Appeal by the defendant from an order of the Supreme Court, Queens County (Cooperman, J.), dated July 25, 2005, which, after a hearing and upon the stipulation of settlement in Doe v Pataki (3 F Supp 2d 456 [1998]), designated him a level three sex offender pursuant to Correction Law article 6-C.
Ordered that the order is affirmed, without costs or disbursements.
Under risk factor 7 of the Sex Offender Registration Act Guidelines (hereinafter the SORA Guidelines), 20 points are assessed if the sex offender’s crime, inter alia, was “directed at a stranger” (Sex Offender Registration Act: Risk Assessment Guidelines and Commentary at 12 [1997 ed]). The SORA Guidelines also provide that “the term ‘stranger’ includes anyone who is not an actual acquaintance of the [offender]” (id. at 13).

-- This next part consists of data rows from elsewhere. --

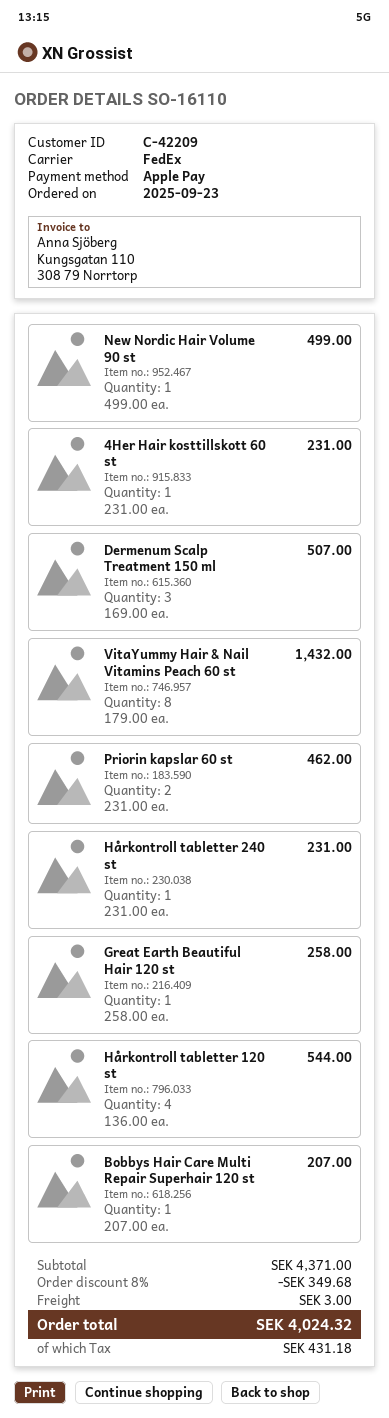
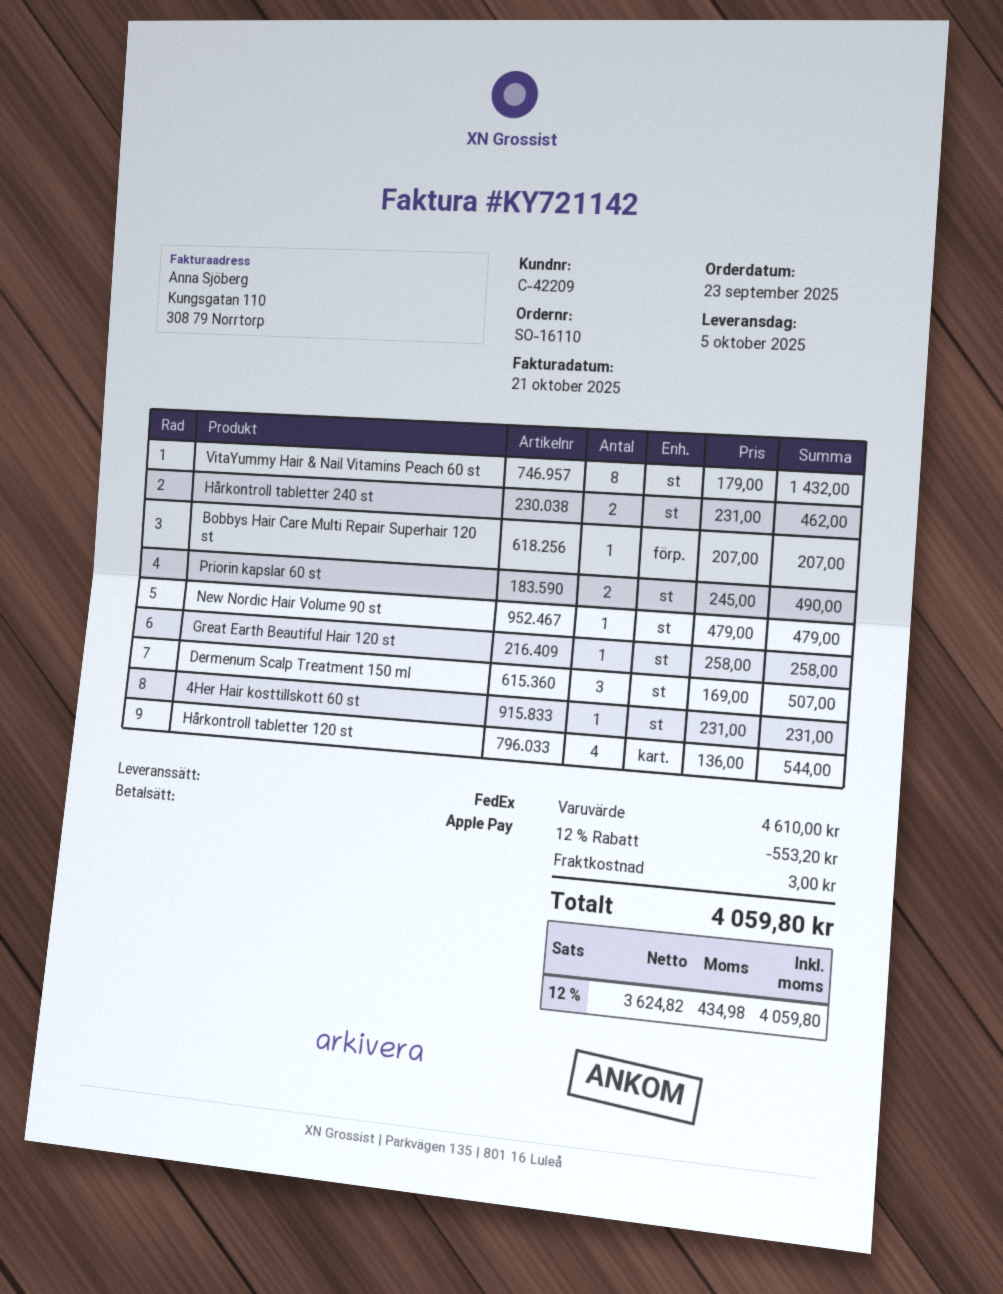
New Nordic Hair Volume 90 st: 1 x 499.00 = 499.00 -> 1 x 479.00 = 479.00
Priorin kapslar 60 st: 2 x 231.00 = 462.00 -> 2 x 245.00 = 490.00
Hårkontroll tabletter 240 st: 1 x 231.00 = 231.00 -> 2 x 231.00 = 462.00
subtotal: 4371.00 -> 4610.00
discount: 8% = 349.68 -> 12% = 553.20
tax: 431.18 -> 434.98
total: 4024.32 -> 4059.80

In establishing an offender’s appropriate risk level assessment under SORA, the People have “the burden of proving the facts supporting the determinations sought by clear and convincing evidence” (Correction Law § 168-n [3]; see People v Hegazy, 25 AD3d 675, 676 [2006]; People v Dickison, 24 AD3d 980, 981 [2005]; People v Arotin, 19 AD3d 845, 847 [2005]).

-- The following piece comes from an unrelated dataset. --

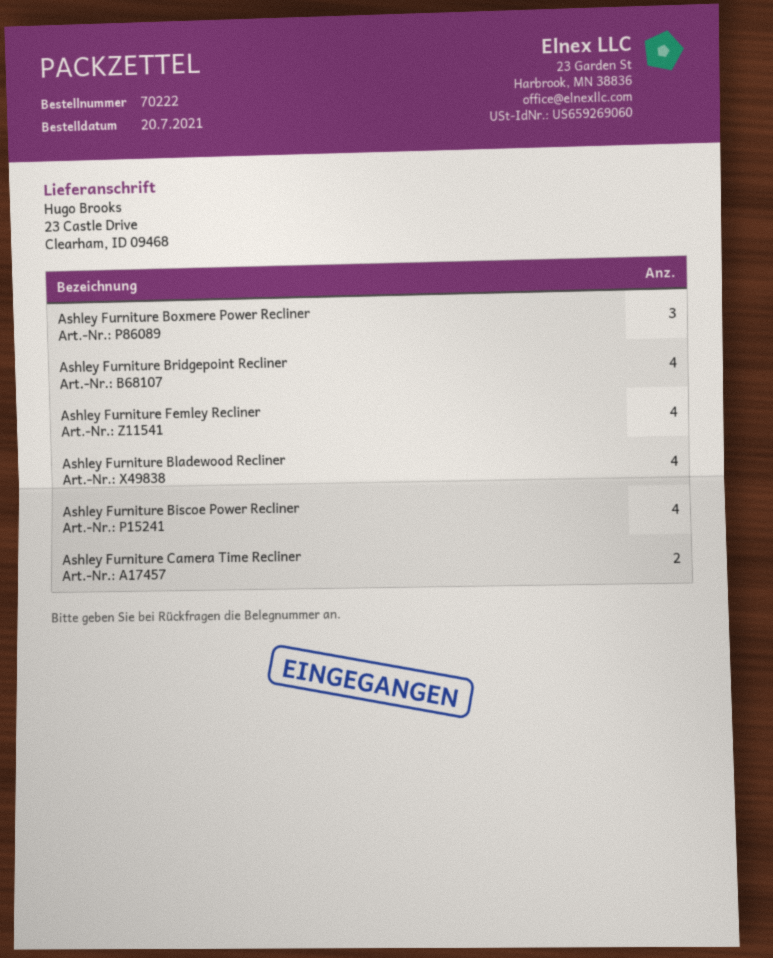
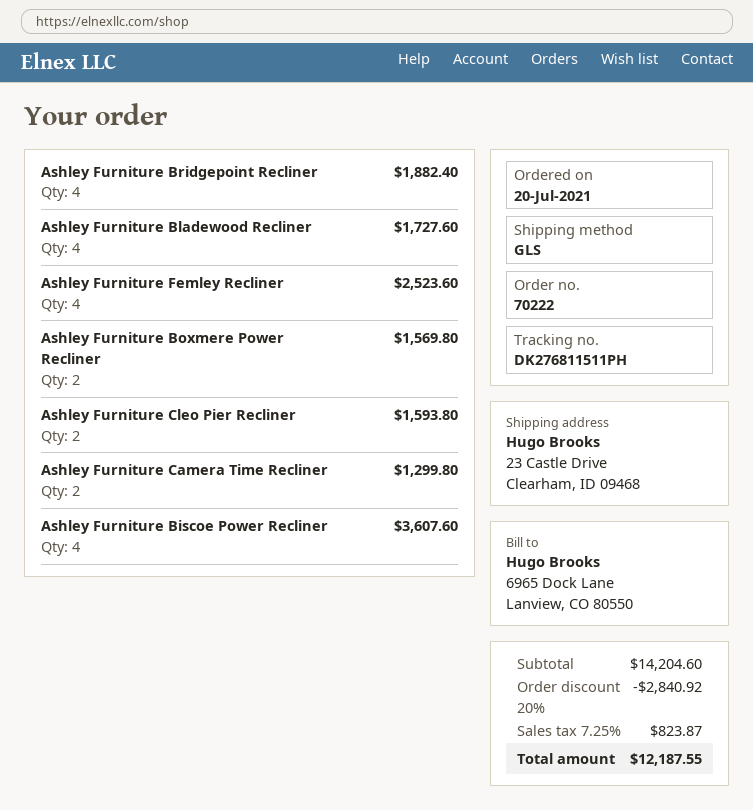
Ashley Furniture Boxmere Power Recliner: 3 -> 2
Ashley Furniture Cleo Pier Recliner: none -> 2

Here, the proof presented by the People was sufficient to show, by clear and convincing evidence, that the victim was a “stranger” to the defendant within the meaning of the SORA Guidelines for risk factor 7.
Accordingly, the Supreme Court properly assessed 20 points under risk factor 7 for a total score of 125 points, placing the defendant’s point range within that of a level three offender.
The defendant’s remaining contentions are without merit. Rivera, J.P, Florio, Fisher and Dillon, JJ., concur.